Tamil expatriates here have urged the Sri Lankan government and the country's main Tamil party to discuss ways of bringing about constitutional reforms without resorting to secret deals.

"It was the overwhelming understanding that there is a need to urge both the government and the TNA to open their doors for engagement without relying on secret deals," said a statement issued by the expatriates.

The Tamil National Alliance (TNA) is the largest Tamil party in the newly elected 225-member Sri Lankan parliament.

Participants at the meeting here also urged the Sri Lankan government and the TNA to reach out to the wider expatriate Tamil community.

The appeal to Colombo and the TNA followed a meeting facilitated by the Non Resident Tamils of Sri Lanka (NRTSL) to discuss the intended constitutional reforms.

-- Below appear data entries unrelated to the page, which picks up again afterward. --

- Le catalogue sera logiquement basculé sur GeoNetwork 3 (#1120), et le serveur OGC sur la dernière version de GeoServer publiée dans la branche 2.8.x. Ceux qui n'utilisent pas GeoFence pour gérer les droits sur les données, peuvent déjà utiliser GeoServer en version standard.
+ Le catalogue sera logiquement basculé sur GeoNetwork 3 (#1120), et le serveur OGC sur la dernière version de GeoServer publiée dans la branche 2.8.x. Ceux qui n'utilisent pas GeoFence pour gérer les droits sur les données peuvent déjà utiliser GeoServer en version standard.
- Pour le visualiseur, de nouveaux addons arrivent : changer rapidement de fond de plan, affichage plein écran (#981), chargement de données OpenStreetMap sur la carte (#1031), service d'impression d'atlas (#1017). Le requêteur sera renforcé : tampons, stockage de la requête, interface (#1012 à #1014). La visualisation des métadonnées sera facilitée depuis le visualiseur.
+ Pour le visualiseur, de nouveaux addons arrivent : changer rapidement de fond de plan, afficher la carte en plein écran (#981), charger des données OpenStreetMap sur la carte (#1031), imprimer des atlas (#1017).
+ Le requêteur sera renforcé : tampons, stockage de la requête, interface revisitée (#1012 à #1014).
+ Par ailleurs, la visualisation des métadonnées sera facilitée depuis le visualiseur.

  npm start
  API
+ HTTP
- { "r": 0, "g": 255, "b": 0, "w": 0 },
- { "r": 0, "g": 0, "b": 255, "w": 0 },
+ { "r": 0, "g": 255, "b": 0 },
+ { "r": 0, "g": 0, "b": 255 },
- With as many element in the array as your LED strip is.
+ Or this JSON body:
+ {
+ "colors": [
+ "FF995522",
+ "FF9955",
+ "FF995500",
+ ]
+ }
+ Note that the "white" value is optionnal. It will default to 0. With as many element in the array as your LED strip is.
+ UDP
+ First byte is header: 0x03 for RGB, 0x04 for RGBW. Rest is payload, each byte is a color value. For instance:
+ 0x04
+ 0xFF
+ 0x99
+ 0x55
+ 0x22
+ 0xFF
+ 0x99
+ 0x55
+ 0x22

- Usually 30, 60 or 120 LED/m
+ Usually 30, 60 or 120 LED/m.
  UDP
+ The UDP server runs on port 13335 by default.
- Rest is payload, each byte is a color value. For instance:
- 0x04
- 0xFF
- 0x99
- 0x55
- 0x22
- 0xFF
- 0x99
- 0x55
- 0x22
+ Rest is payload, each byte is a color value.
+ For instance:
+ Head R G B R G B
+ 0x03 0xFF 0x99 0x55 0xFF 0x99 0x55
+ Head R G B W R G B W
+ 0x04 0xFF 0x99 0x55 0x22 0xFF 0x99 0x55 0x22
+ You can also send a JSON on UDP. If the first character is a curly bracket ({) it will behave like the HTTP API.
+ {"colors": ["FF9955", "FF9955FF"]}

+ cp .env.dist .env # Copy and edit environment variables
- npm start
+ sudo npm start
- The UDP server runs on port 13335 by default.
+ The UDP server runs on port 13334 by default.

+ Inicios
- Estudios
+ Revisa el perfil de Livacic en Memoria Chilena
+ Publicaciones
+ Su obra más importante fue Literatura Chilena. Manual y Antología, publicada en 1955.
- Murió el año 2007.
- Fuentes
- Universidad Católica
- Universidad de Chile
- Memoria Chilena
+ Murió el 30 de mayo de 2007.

It was held at the Barnhill Community Centre in Hayes in Middlesex on October 9 and attended by a cross section of Tamil opinion makers in Britain.

London is home to tens of thousands of Tamils of Sri Lankan origin. Most expatriates who met have traditionally kept their distance from the Tamil Tigers, who were vanquished by the Sri Lankan military in 2009.

The expatriates acknowledged the conducive political climate now in Sri Lanka to bring about the much needed broader devolution of powers and good governance practices in the island nation.

"There was consensus on the role played by the TNA to forge a friendly relationship with the government that is not so far burdened by the acrimonious hate campaigns by the extremist fringe," the statement said.

The session discussed possible methodologies to adopt a new constitution and issues of political will to bring about constitutional changes.

Most participants agreed that one of the many proposals that have gone through wider consultation process in Sri Lanka in the past should be implemented without going through unpleasant and prolonged debates.

"Fears were expressed that there will be always a danger of extremists from both sides attempting to thwart the passage of such broader reform," the statement said.

Sri Lanka's long-drawn Tamil separatist campaign was one of the bloodiest and left tens of thousands dead since 1983. The victims were primarily Tamils but also included large numbers of Muslims and Sinhalese.

Moderate Tamils seek greater political powers and constitutional rights within a united Sri Lanka.